Elyakim Ha'etzni is a member of the Council of Israeli Settlers in the West Bank and Gaza. "He (Raviv) has been acting not as an informer but as an agent-provocateur, with actions on his part and his friends, inciting to all sorts of violence, including murder. So the question is asked, what is the connection between our secret services and the political interests of the Labor Party, which were served blatantly, flagrantly by one of their agents?"

Ha'etzni claims that the government used the Security Service and Raviv to try to "delegitimize" the opposition and potentially to make it easier for the government to forcibly remove settlers from the West Bank in case it decides to do so at a later stage of the peace process.

He and other right wing leaders who appeared Monday say the government at the very least could have stopped Raviv from taking the actions he took. And they demanded that the State Commission of Inquiry into the Rabin murder investigate whether the Security Service might even have directed those actions.

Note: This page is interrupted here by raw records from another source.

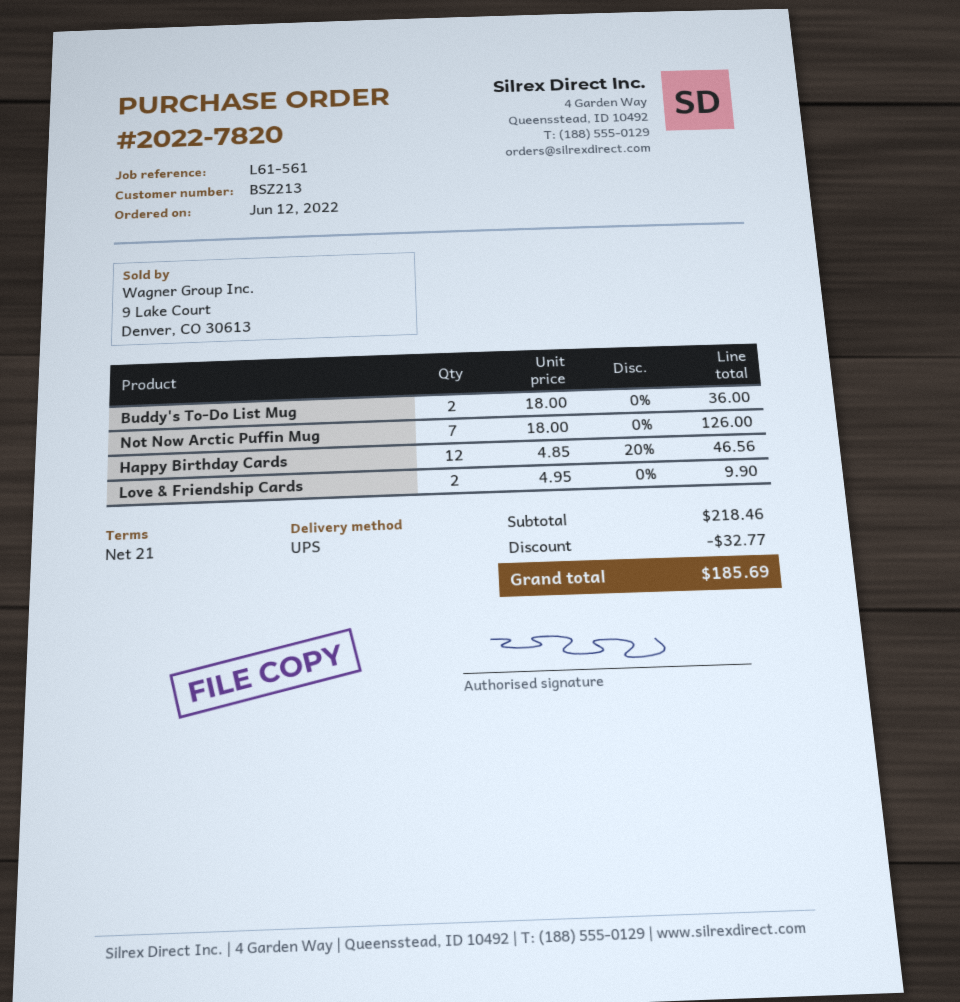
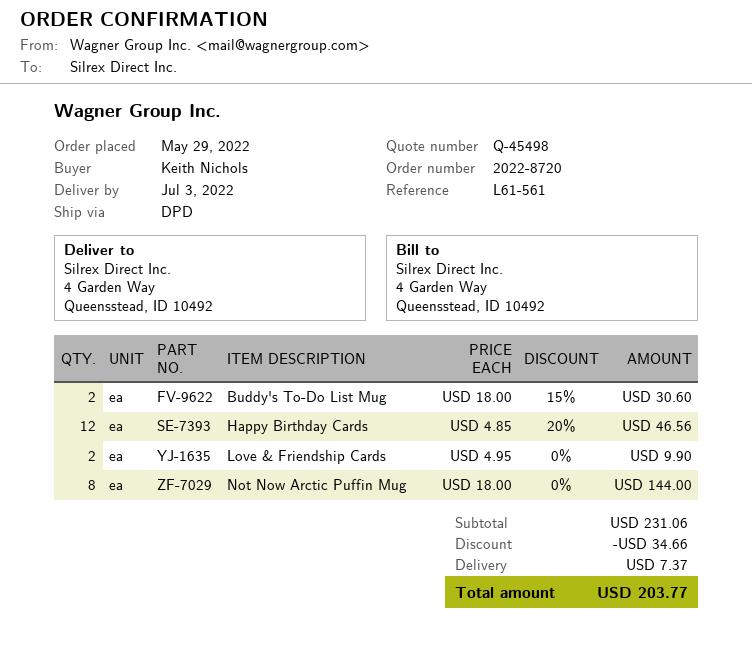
order number: 2022-7820 -> 2022-8720
order date: 2022-06-12 -> 2022-05-29
shipping method: UPS -> DPD
Buddy's To-Do List Mug: 2 x 18.00 = 36.00 -> 2 x 18.00 - 15% = 30.60
Not Now Arctic Puffin Mug: 7 x 18.00 = 126.00 -> 8 x 18.00 = 144.00
subtotal: 218.46 -> 231.06
discount: 32.77 -> 34.66
shipping: none -> 7.37
total: 185.69 -> 203.77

Israeli government spokesman Sheldon Shulman denies the charge. "That I can categorically deny. These individuals were not agents of the Israel police or of any other security agency, they were private individuals. It has to be clearly understood that even an informer employed by any police department has not control over the activities, the illegal activities of its informants and doesn't even rely often to a great extent on the information that it receives. So to impute from the fact that someone is an informant that the police department for whom he worked had control over his actions, or should have known about other things that he was doing or his colleagues were doing, is completely unjustified."

The revelation of Raviv's connection to the Security Service has been followed by a report Monday in Israel's largest-circulation newspaper that the confessed assassin himself also had such a link.

Yediot Aharonot says the gunman, Yigal Amir, was trained by the service in how to use weapons before he was sent to Latvia several years ago to work as a Hebrew teacher. The newspaper says his real job was to protect the Jewish community there.

Security services never talk about their inner workings, and conspiracy theories are easy to devise and difficult to prove. But the latest series of revelations, accusations and denials in the wake of the Rabin assassination shows the continuing sharp rifts in Israeli society, and provides still more grist for the State Commission of Inquiry, which held its second day of hearings Monday.